How asthma is classified

To classify your asthma severity, your doctor considers your answers to questions about symptoms (such as how often you have asthma attacks and how bad they are), along with the results of your physical exam and diagnostic tests.

Determining your asthma severity helps your doctor choose the best treatment. Asthma severity often changes over time, requiring treatment adjustments.

Asthma is classified into four general categories:

Asthma classification    -   Signs and symptoms
Mild intermittent    -   Mild symptoms up to two days a week and up to two nights a month
Mild persistent    -   Symptoms more than twice a week, but no more than once in a single day
Moderate persistent    -   Symptoms once a day and more than one night a week
Severe persistent    -   Symptoms throughout the day on most days and frequently at night


Prevention and long-term control are key in stopping asthma attacks before they start. Treatment usually involves learning to recognize your triggers, taking steps to avoid them and tracking your breathing to make sure your daily asthma medications are keeping symptoms under control. In case of an asthma flare-up, you may need to use a quick-relief inhaler, such as albuterol.
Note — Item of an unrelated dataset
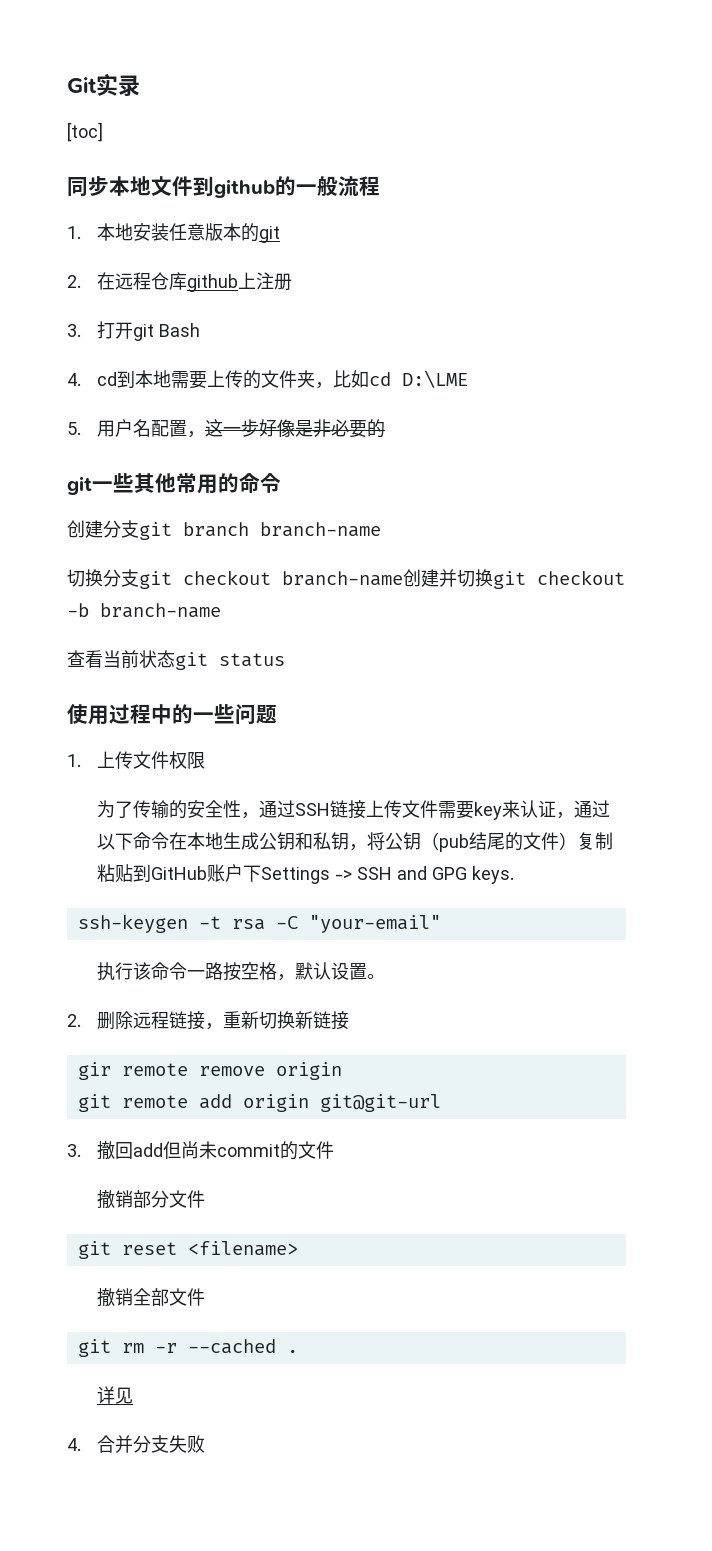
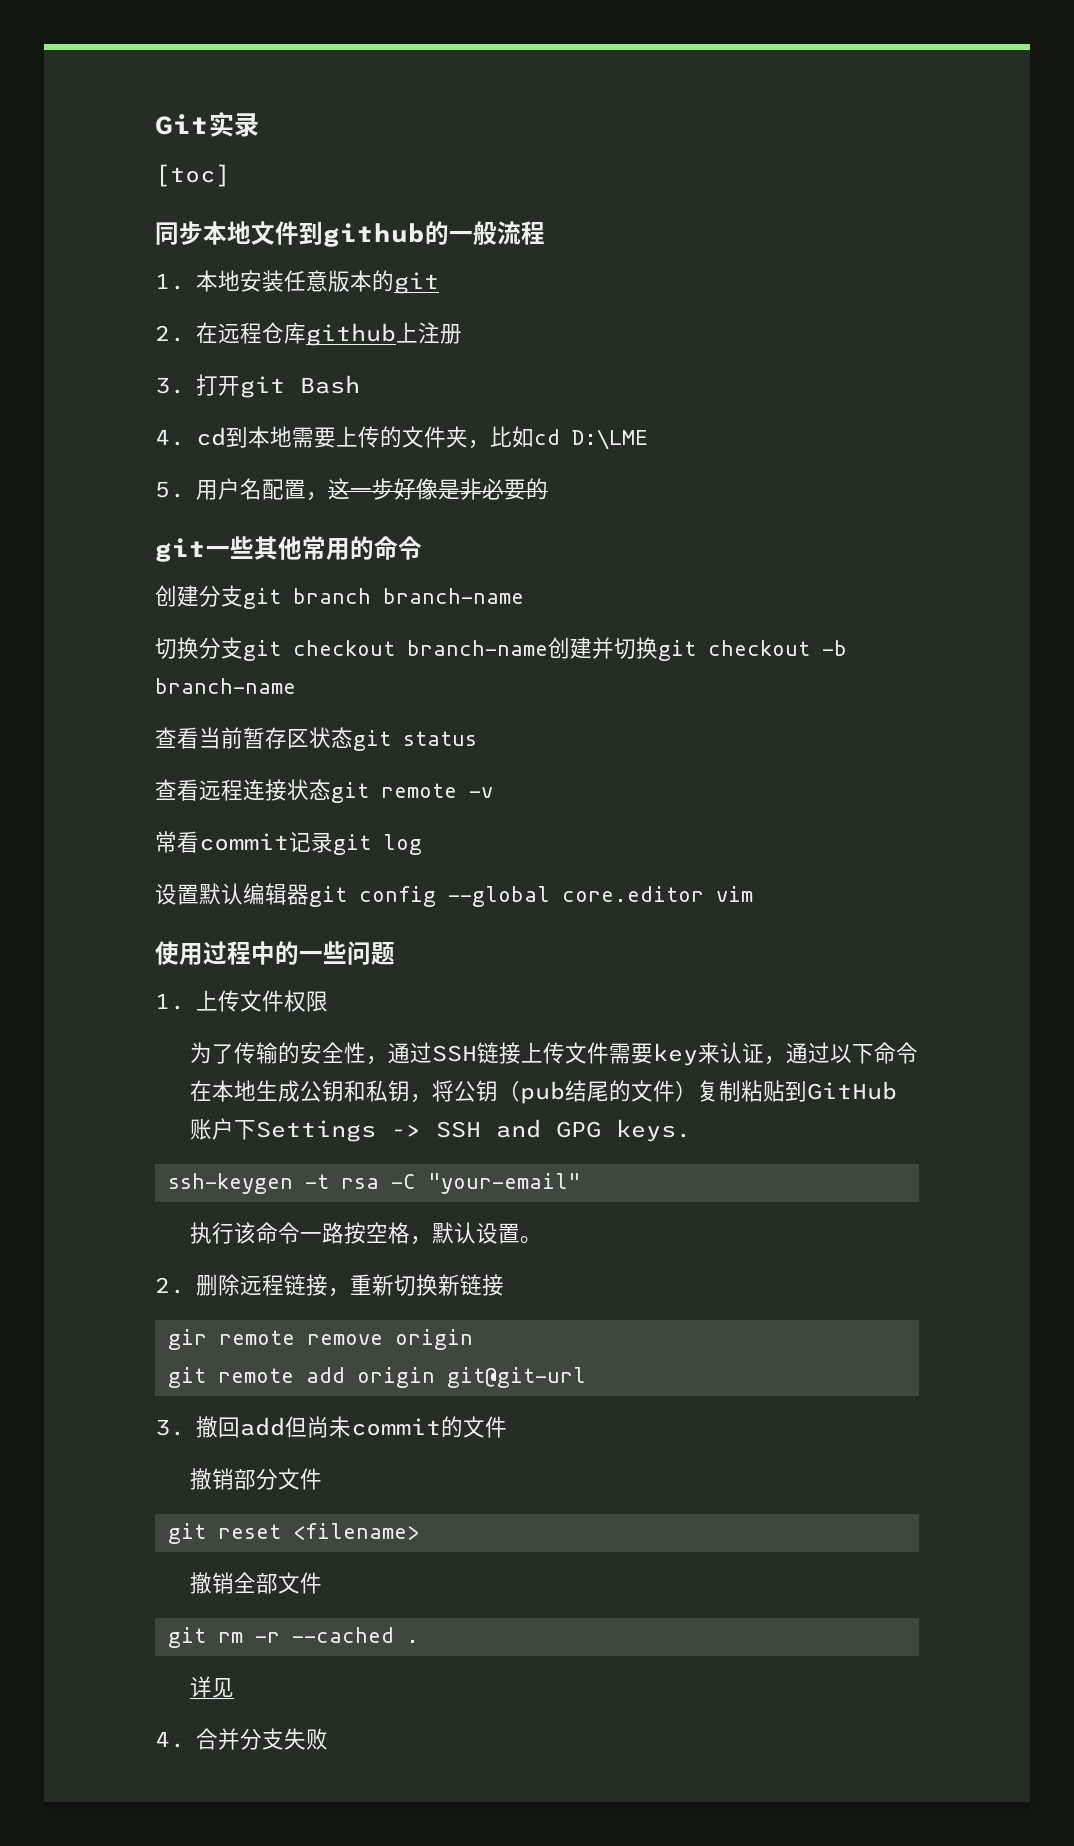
(139, 659) none -> [243,727,309,749] 暂存区
(285, 660) none -> [155,779,493,803] [155,831,422,855] [155,883,753,907] // 查看远程连接状态git remote -v // 常看commit记录git log // 设置默认编辑器git config --global core.editor vim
The right medications for you depend on a number of things — your age, symptoms, asthma triggers and what works best to keep your asthma under control.
Preventive, long-term control medications reduce the inflammation in your airways that leads to symptoms. Quick-relief inhalers (bronchodilators) quickly open swollen airways that are limiting breathing. In some cases, allergy medications are necessary.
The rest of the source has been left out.